È la riforma Madia della pubblica amministrazione che, riguardo alle Partecipate, estende i propri effetti pure sull’Isola alla luce dell’articolo 23 del decreto legislativo. Ma non solo. In forza di sentenze della Corte costituzionale su casi analoghi, come la 229/2013; del dato secondo cui il tema delle società pubbliche non attiene alla competenza esclusiva regionale. E anche in forza dell’intesa Stato-Regione del giugno scorso con la quale, in cambio del versamento di 1,5 miliardi (già incassati), la Regione s’è impegnata a dare corso nell’Isola alla riforma delle società partecipate, in tutto o in parte. “È l’altra tessera del mosaico che riguarda la riforma della contabilità pubblica”, commentano alla Cisl con riferimento alle recenti norme in tema di contabilità e, tra l’altro, all’obbligo che grava ora sui Comuni di redigere bilanci consolidati, a partire dal primo gennaio 2017.

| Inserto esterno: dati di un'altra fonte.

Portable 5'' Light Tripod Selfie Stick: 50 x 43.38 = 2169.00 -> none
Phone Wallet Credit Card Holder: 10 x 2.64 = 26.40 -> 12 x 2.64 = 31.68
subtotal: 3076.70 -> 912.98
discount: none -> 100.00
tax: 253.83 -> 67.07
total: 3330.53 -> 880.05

La Cisl al tema, ha dedicato stamani un dibattito che è stato introdotto da Riccardo Compagnino, esperto di contabilità pubblica e consulente del sindacato per le politiche finanziarie e di bilancio; concluso da Mimmo Milazzo, segretario generale regionale. E la cui relazione d’apertura è stata svolta da Nicola Tonveronachi, commercialista toscano, esperto di revisione contabile e formazione presso enti pubblici e società partecipate. Il forum è stato, per il sindacato, l’occasione per lanciare un altolà. E avanzare una proposta. L’avvertimento, con riguardo alle migliaia di dipendenti delle società pubbliche: “Invochiamo estrema cautela e attenzione alle tutele di legge”, afferma Milazzo. Aggiungendo che “pensiamo a una commissione permanente sindacati-Anci-Regione che affronti nel miglior modo, congiuntamente, l’impatto enorme che, sull’economia e la società dell’Isola, avrà il primo testo unico nazionale per il settore”.

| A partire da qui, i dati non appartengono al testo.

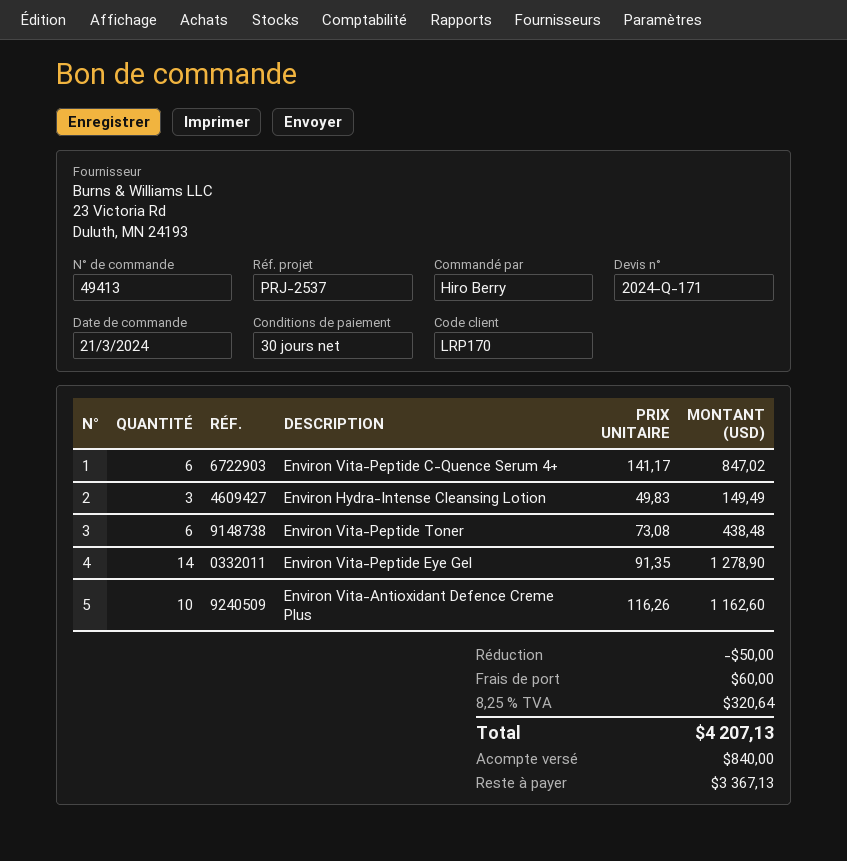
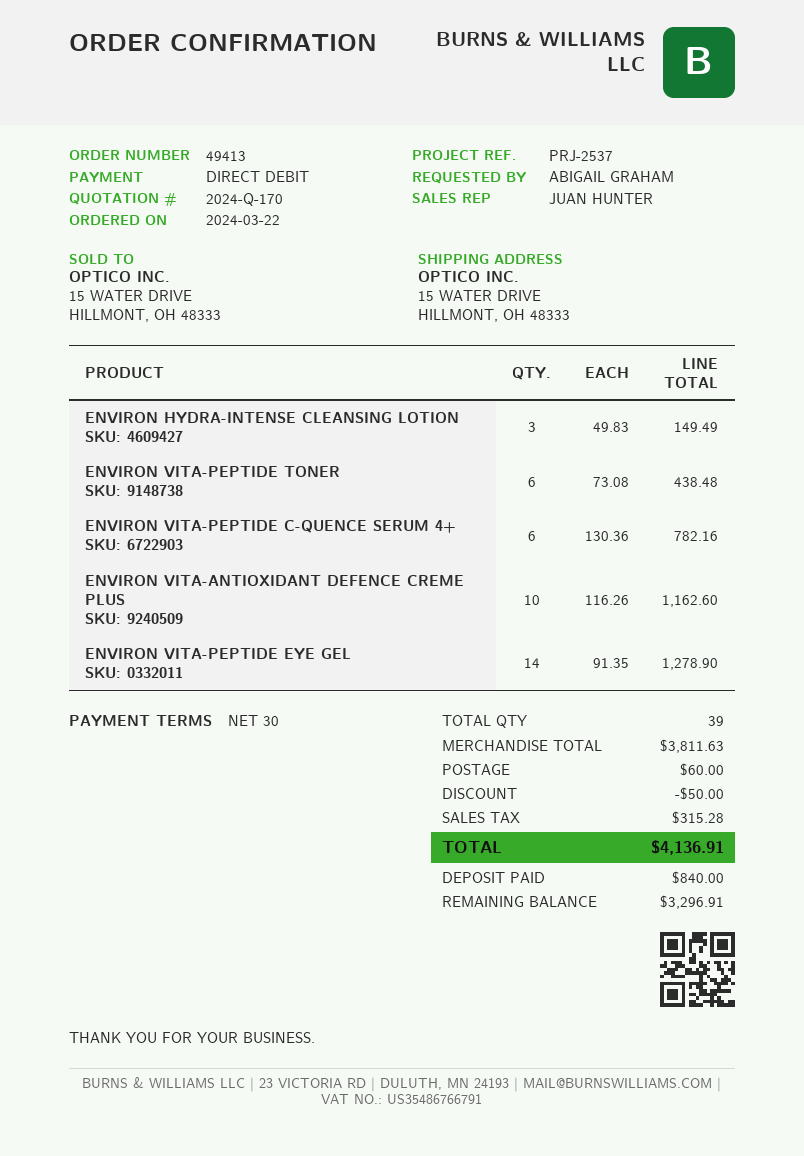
quote number: 2024-Q-171 -> 2024-Q-170
order date: 2024-03-21 -> 2024-03-22
ordered by: Hiro Berry -> ABIGAIL GRAHAM
Environ Vita-Peptide C-Quence Serum 4+: 6 x 141.17 = 847.02 -> 6 x 130.36 = 782.16
tax: 320.64 -> 315.28
total: 4207.13 -> 4136.91
balance: 3367.13 -> 3296.91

E Compagnino: “Il decreto legislativo introduce, per la prima volta, il concetto di ‘crisi d’impresa’ anche per le Partecipate. È un passaggio rilevante, e gravido di conseguenze”. Quali? Secondo Tonveronachi, sono rilevanti. Tanto che, “in base all’articolo 25, le società a controllo pubblico, entro sei mesi dall’entrata in vigore delle nuove norme, dovranno fare una ricognizione del personale eventualmente eccedente. L’elenco dovrà essere trasmesso alla Regione che, a sua volta, dovrà agevolare i processi di mobilità”.

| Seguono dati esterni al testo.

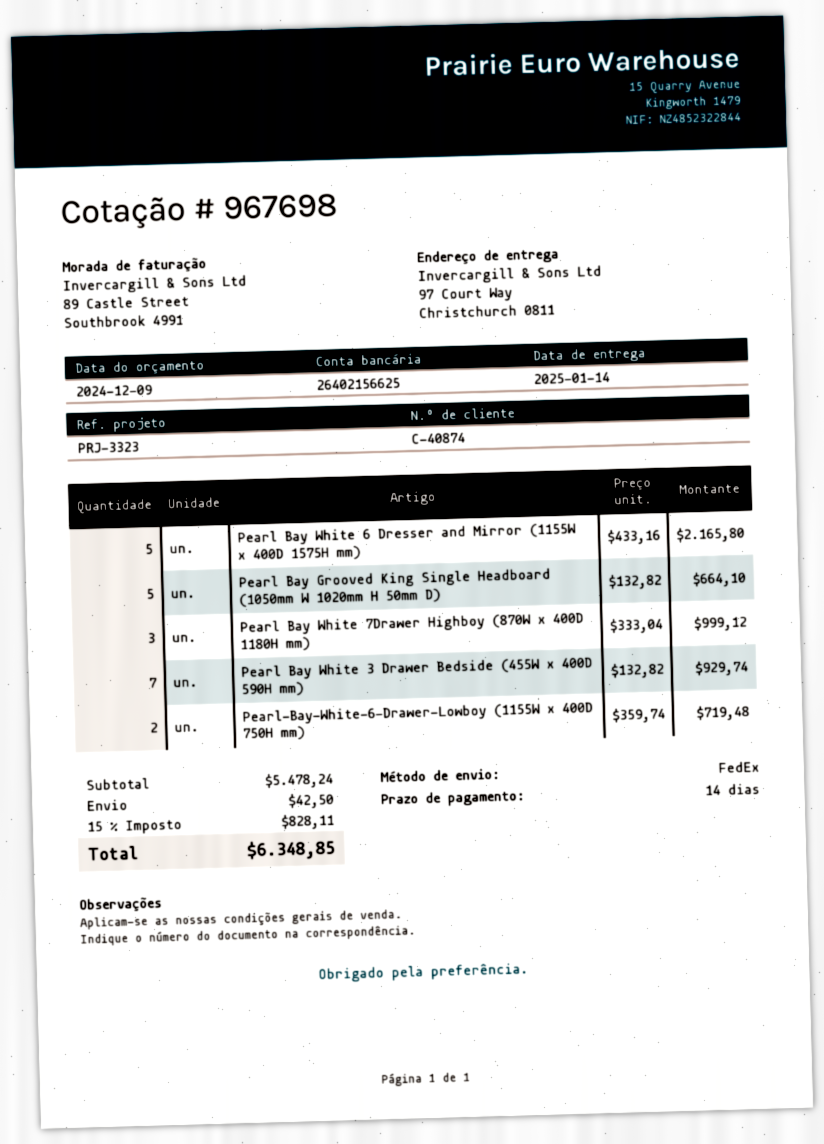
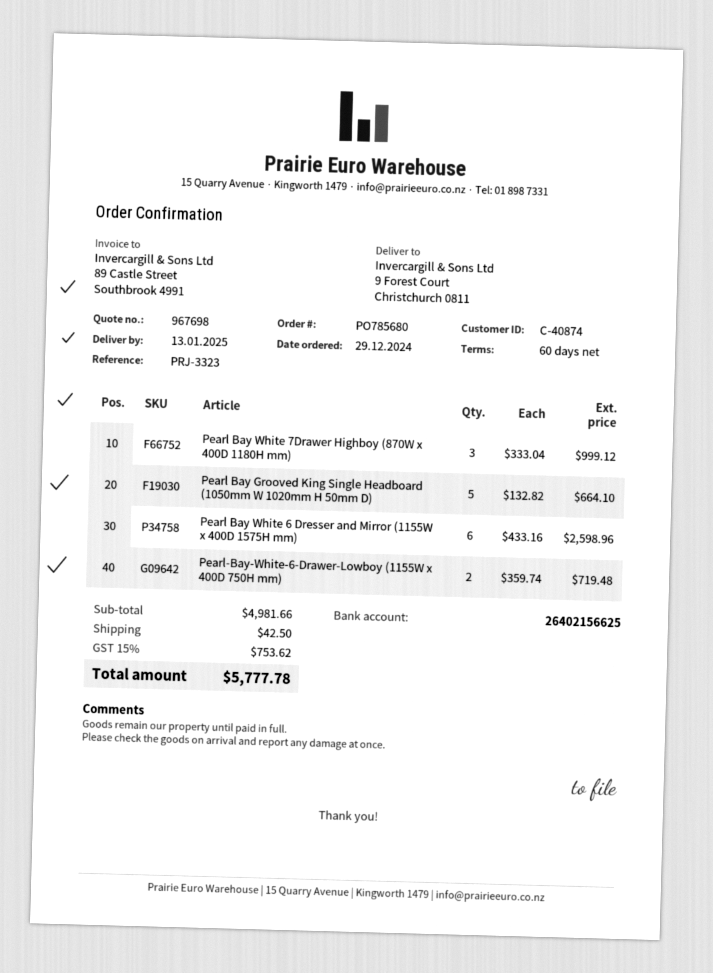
delivery date: 2025-01-14 -> 2025-01-13
payment terms: 14 days -> 60 days
ship to: 97 Court Way, Christchurch 0811 -> 9 Forest Court, Christchurch 0811
Pearl Bay White 6 Dresser and Mirror (1155W x 400D 1575H mm): 5 x 433.16 = 2165.80 -> 6 x 433.16 = 2598.96
Pearl Bay White 3 Drawer Bedside (455W x 400D 590H mm): 7 x 132.82 = 929.74 -> none
subtotal: 5478.24 -> 4981.66
tax: 15% = 828.11 -> 15% = 753.62
total: 6348.85 -> 5777.78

Unica Partecipata siciliana che il testo unico nazionale lascia fuori dall’ambito di applicazione delle nuove norme, l’Irfis che, assieme ad altre 34 società a controllo pubblico, è parte dell’elenco contenuto nell’allegato A del decreto 175. Un’eccezione che conferma la regola: l’applicazione al macrocosmo delle società pubbliche che operano in Sicilia, delle norme volute dal Governo nazionale.